A: What’s this one about?
AS: It’s hard to say what it’s about, but I can talk about process. I wanted to blow the dust off some very old clichés in American writing and find out why they became clichés in the first place. Formula has become a dirty word for writers and it shouldn’t be. There’s something exhilarating about formula, and more writers should do what they can with it. It gives the audience a point of reference, so they can see exactly the choices you’ve made and what you’re doing, and your risks and deviations and newness don’t end up looking like irresponsible madness. So here I wanted to write a mystery story that smacked of Fargo, only to have it then turn on its head and become something different—not a story about the solving of a mystery but a story about getting to the bottom of things, where the solving of a mystery becomes a red herring in and of itself. And every time the audience thinks they know how the story is going to be, a new character is introduced, and the center of the story changes, or intermission happens and half the cast dies or disappears. So the play is not about the crisp, clean conclusion of one of these plots but about the crisp, clean conclusion of none of them. And even though my drawing from Fargo and The Cherry Orchard and, to a lesser extent, A Streetcar Named Desire was obvious, I wanted to bring storytelling for the stage into new territory without forcing that newness down anyone’s throats, because no one likes an aggressive newness, as much as critics and artists claim that’s what they want. It feels very insular, and theater is a medium that should seem democratic and be radical. So newness and progress should creep up on us. And if I’ve accomplished that here, then I’ll consider my work a success and keep moving forward into other territory.

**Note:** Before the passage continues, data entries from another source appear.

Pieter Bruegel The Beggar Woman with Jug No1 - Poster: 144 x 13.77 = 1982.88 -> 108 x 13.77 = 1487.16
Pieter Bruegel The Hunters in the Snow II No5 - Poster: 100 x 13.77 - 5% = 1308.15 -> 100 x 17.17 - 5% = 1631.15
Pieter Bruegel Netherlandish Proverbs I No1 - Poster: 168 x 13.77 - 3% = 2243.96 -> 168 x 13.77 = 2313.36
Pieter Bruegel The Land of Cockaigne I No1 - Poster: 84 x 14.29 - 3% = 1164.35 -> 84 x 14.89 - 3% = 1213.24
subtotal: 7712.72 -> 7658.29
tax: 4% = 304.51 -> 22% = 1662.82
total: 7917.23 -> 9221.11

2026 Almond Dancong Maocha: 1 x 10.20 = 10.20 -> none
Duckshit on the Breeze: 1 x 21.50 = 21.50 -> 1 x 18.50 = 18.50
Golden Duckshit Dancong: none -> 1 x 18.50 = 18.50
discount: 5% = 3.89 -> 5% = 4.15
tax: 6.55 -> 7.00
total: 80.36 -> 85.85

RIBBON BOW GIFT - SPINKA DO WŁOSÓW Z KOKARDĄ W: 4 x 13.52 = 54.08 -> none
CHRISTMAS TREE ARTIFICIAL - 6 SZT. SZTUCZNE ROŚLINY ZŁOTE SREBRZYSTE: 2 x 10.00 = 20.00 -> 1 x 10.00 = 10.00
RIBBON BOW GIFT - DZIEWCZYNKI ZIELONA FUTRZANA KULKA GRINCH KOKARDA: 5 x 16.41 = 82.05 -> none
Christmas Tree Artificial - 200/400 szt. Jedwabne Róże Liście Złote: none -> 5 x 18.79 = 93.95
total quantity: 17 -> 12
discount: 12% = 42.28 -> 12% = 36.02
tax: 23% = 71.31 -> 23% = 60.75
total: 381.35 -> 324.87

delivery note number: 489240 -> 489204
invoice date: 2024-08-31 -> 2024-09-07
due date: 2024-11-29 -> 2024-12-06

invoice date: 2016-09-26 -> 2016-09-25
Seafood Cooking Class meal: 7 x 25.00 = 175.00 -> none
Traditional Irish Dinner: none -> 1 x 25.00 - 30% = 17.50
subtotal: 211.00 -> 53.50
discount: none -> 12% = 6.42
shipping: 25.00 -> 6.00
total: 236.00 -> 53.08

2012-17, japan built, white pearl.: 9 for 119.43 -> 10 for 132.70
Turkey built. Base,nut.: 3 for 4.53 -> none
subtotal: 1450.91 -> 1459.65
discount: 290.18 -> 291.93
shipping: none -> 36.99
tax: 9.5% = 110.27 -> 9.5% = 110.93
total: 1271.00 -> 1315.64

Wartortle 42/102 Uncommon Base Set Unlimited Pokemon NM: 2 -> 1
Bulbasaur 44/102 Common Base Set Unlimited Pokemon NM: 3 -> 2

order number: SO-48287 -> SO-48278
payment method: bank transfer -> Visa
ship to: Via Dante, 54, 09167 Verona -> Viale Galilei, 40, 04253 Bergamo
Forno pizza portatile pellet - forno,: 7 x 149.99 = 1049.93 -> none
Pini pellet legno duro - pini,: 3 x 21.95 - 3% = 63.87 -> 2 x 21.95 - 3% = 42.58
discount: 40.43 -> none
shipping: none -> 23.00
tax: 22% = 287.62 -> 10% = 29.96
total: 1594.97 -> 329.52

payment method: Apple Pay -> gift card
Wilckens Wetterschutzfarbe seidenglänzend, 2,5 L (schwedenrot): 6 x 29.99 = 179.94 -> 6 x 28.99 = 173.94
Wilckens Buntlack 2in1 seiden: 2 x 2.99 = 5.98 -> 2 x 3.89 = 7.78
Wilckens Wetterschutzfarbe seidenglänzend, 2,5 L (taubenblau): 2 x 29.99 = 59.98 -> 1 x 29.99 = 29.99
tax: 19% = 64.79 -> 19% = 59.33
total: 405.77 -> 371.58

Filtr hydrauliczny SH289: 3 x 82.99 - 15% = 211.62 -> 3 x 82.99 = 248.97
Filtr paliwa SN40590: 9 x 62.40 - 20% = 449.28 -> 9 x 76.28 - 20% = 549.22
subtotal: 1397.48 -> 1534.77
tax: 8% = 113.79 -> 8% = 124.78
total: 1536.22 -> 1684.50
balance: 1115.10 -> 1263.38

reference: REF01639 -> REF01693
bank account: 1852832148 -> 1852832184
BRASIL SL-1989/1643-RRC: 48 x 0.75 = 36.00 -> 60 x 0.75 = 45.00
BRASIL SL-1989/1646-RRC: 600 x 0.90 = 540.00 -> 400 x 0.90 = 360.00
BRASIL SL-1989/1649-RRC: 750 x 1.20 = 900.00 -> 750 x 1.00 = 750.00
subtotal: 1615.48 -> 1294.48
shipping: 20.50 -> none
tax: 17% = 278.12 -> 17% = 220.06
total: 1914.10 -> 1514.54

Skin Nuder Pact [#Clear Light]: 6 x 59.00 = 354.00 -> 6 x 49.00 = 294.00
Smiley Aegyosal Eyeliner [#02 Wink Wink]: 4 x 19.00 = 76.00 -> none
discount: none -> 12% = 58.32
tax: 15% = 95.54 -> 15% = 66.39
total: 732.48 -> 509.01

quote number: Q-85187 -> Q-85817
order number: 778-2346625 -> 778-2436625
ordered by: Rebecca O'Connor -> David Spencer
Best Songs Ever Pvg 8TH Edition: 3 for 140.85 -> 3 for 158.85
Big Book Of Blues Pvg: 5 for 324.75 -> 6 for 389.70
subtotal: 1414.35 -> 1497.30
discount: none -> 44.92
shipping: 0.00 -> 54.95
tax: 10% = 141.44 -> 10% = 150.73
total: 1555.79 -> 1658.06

A: Who are your influences?
AS: Anton Chekhov, Tennessee Williams, Ethan Coen, and Ashton H. Minty, a little-known playwright who penned “A Gay and Succulent Bird” and “Knock, Knock! Who’s There? Rape.”
A: Any theater plans for next semester?
AS: At this point, I’m really enchanted with an adaptation of the Icarus myth I wrote that follows the gay male experience in five different moments or eras of American history—the Civil War, the Gilded Age, the Vietnam War, the late 1980s, and finally, the night of the 2008 elections. It’s avant-garde as hell.